I decided to switch strategies. I began to use the edge of the corkscrew as a sort of shovel, flinging bits of cork around the kitchen as I dug into the top of the bottle. After ten minutes of intense shoveling, on what was perhaps an overzealous scoop, the corkscrew snapped in two.

Refusing to be deterred by this setback when so close to my goal, I tossed the two halves of the corkscrew into the garbage and grabbed a knife.

In retrospect, this is where things began to go horribly wrong.

I jammed the knife into the cork and managed to remove a quite sizeable chunk (thank you Williams Sonoma!) before cutting my finger. I sharply brought the finger to my mouth, knocking over the wine glass that had been waiting patiently on the counter. As the glass fell to the linoleum, shattering into thousands of little sharp pieces, it occurred to me that I wasn’t wearing any shoes.

Having no choice but to walk barefoot through the valley of glass, I tried to tip-toe dance around the visible shards.
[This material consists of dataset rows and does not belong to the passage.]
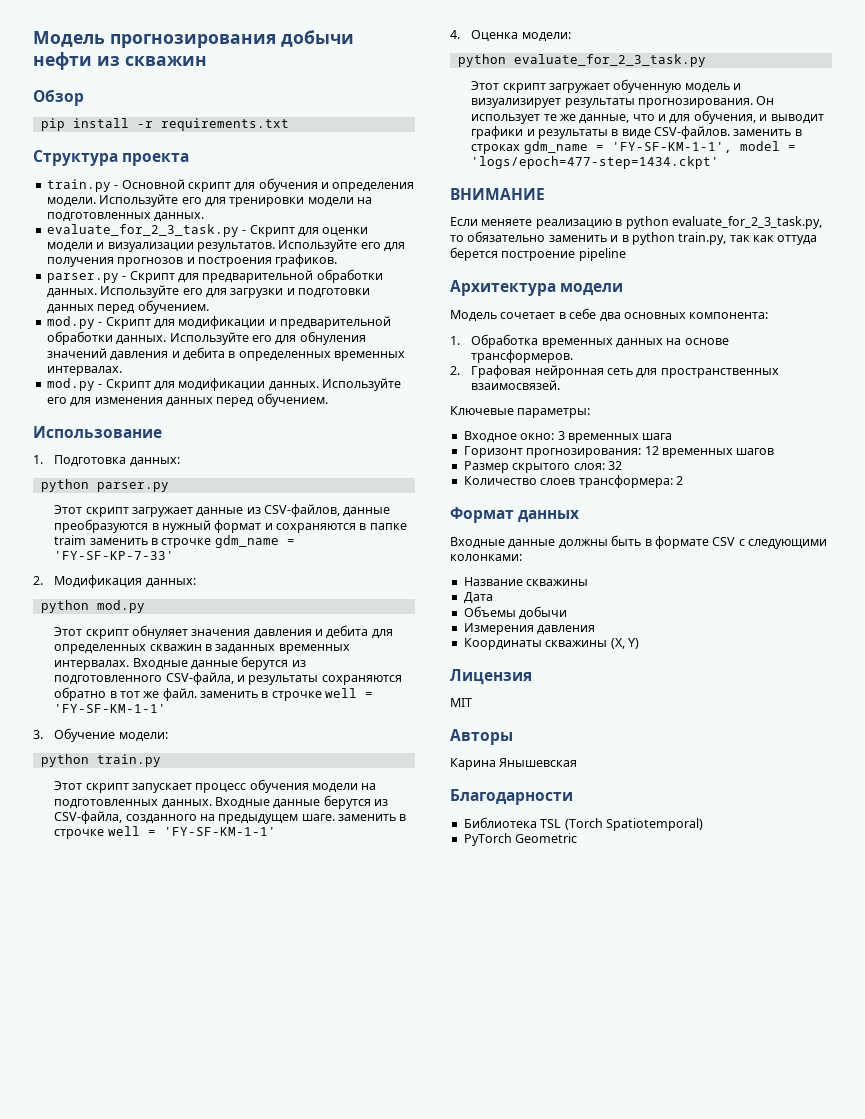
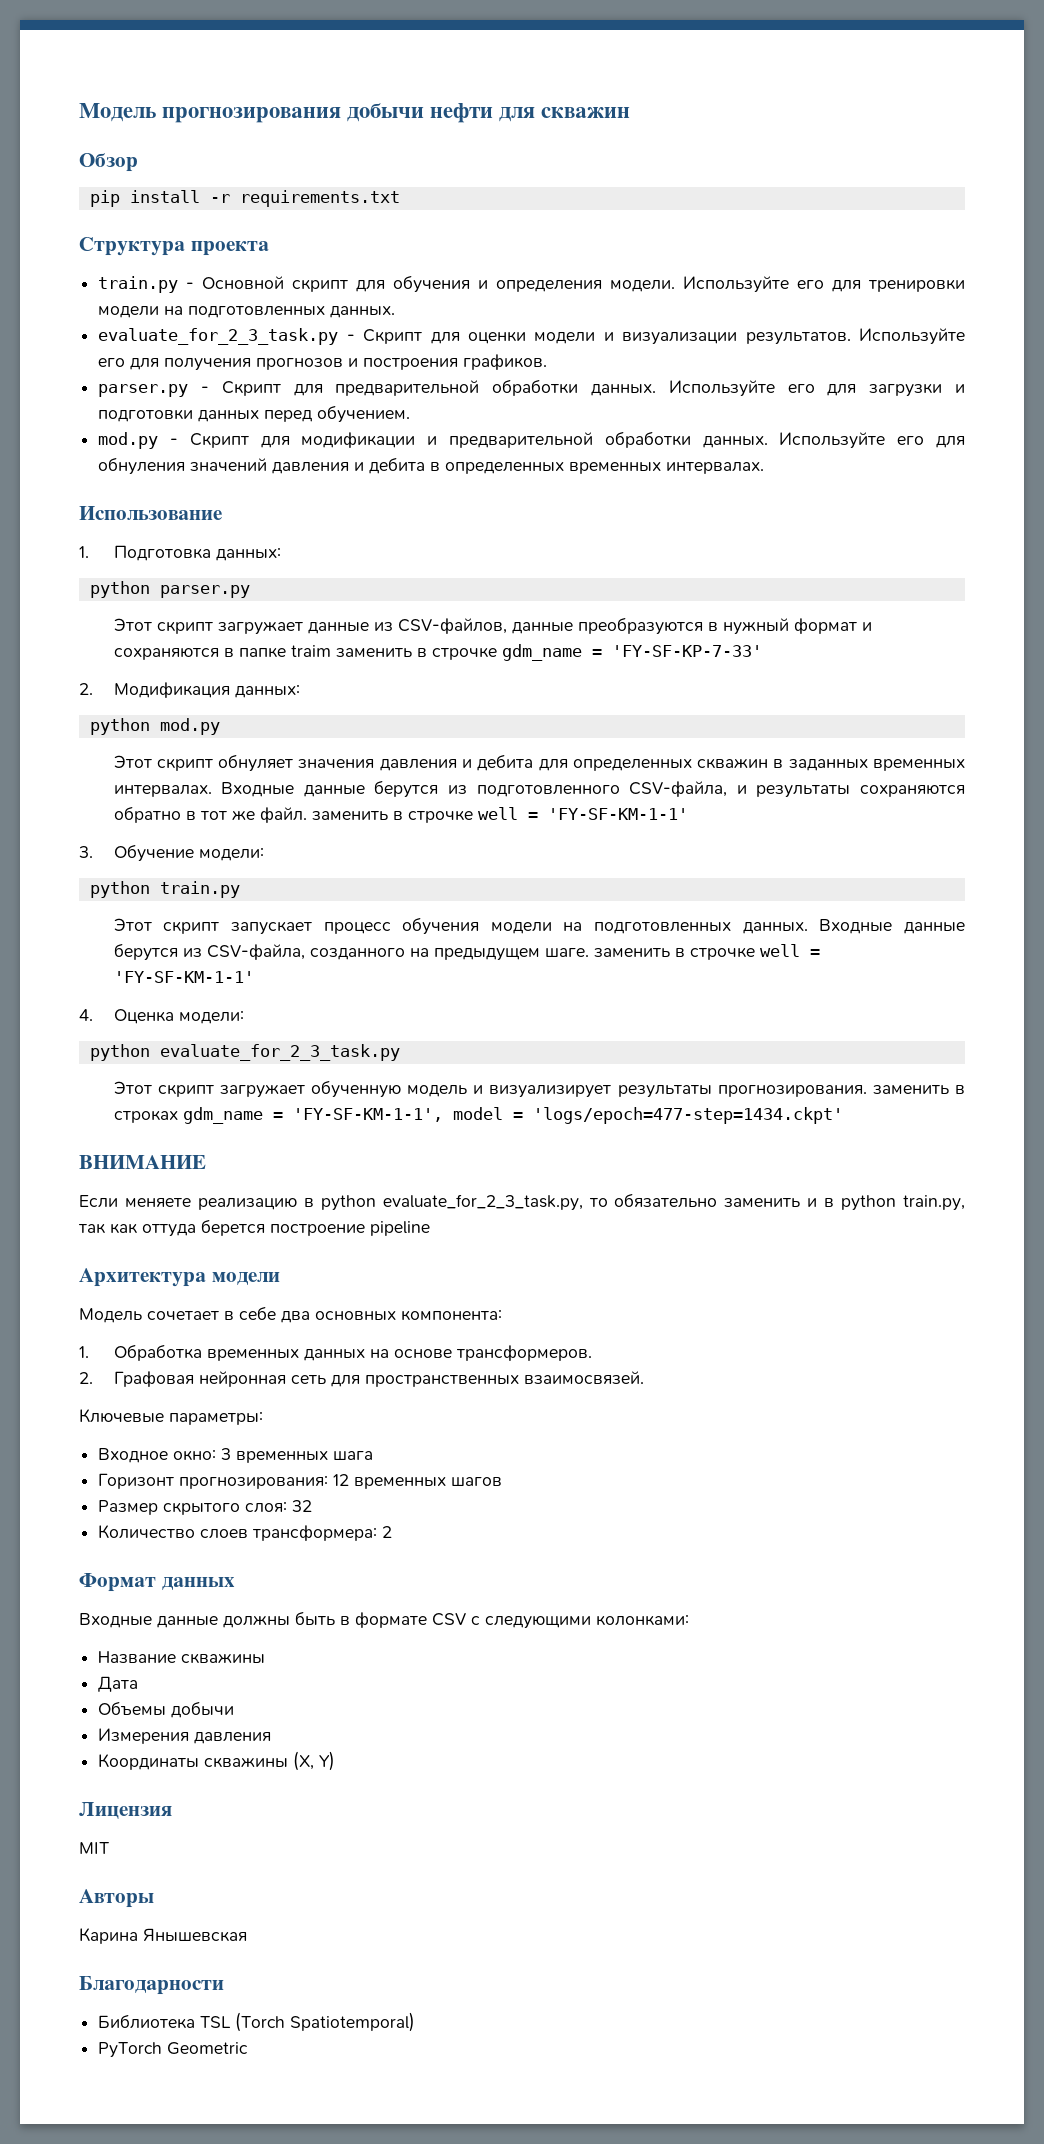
- Модель прогнозирования добычи нефти из скважин
+ Модель прогнозирования добычи нефти для скважин
- mod.py - Скрипт для модификации данных. Используйте его для изменения данных перед обучением.
- Этот скрипт загружает обученную модель и визуализирует результаты прогнозирования. Он использует те же данные, что и для обучения, и выводит графики и результаты в виде CSV-файлов. заменить в строках gdm_name = 'FY-SF-KM-1-1', model = 'logs/epoch=477-step=1434.ckpt'
+ Этот скрипт загружает обученную модель и визуализирует результаты прогнозирования. заменить в строках gdm_name = 'FY-SF-KM-1-1', model = 'logs/epoch=477-step=1434.ckpt'

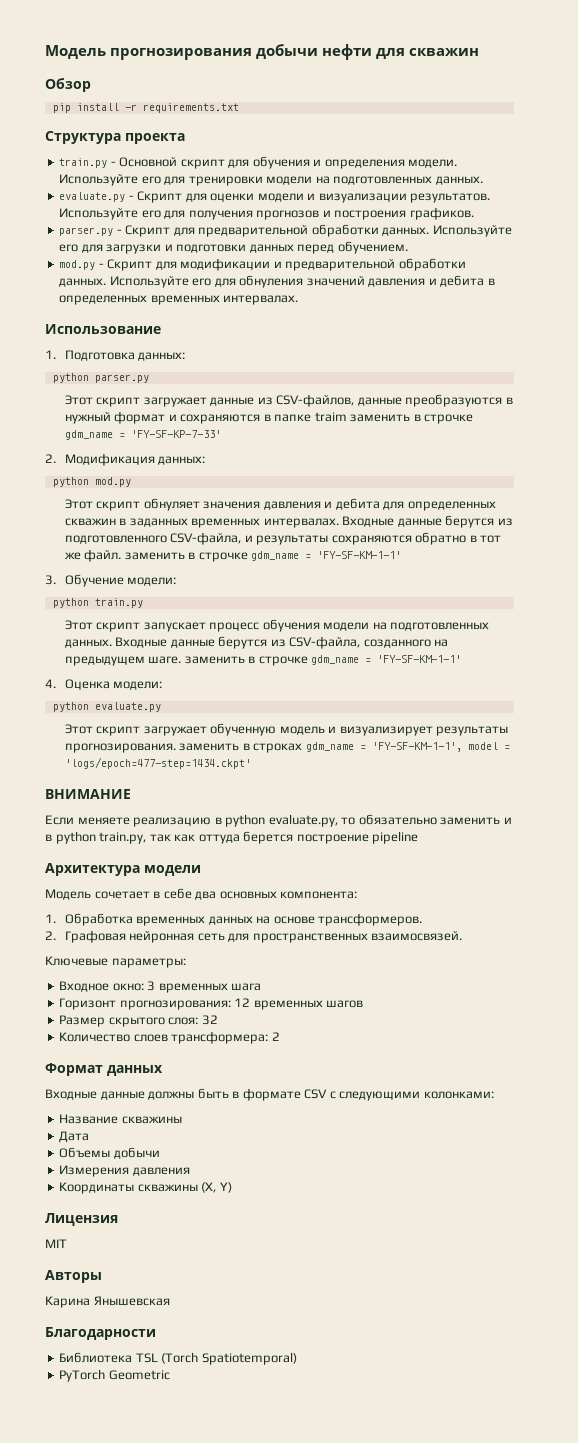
- evaluate_for_2_3_task.py - Скрипт для оценки модели и визуализации результатов.
+ evaluate.py - Скрипт для оценки модели и визуализации результатов.
- Входные данные берутся из подготовленного CSV-файла, и результаты сохраняются обратно в тот же файл. заменить в строчке well = 'FY-SF-KM-1-1'
+ Входные данные берутся из подготовленного CSV-файла, и результаты сохраняются обратно в тот же файл. заменить в строчке gdm_name = 'FY-SF-KM-1-1'
- Входные данные берутся из CSV-файла, созданного на предыдущем шаге. заменить в строчке well = 'FY-SF-KM-1-1'
+ Входные данные берутся из CSV-файла, созданного на предыдущем шаге. заменить в строчке gdm_name = 'FY-SF-KM-1-1'
- python evaluate_for_2_3_task.py
+ python evaluate.py
- Если меняете реализацию в python evaluate_for_2_3_task.py, то обязательно заменить и в python train.py, так как оттуда берется построение pipeline
+ Если меняете реализацию в python evaluate.py, то обязательно заменить и в python train.py, так как оттуда берется построение pipeline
This strategy worked for less than thirty seconds when, 6 inches from the freedom of the carpeted living room, I cut myself again.

I sat on the rug to examine my foot and contemplate my next move in this chess game with the wine bottle.

Not wanting to bleed all over the carpet as I searched for a pair of my shoes, I grabbed Re-Boyfriends wool socks and brown shoes that were conveniently nearby. Thus attired, I grabbed the dust buster and walked confidently (but a little stumblingly) back to the kitchen. After picking up the larger pieces of glass (and managing not to cut myself on them!), I began vacuuming the area. I almost felt like the situation was under control but then, in a move I should have anticipated, the dust buster broke.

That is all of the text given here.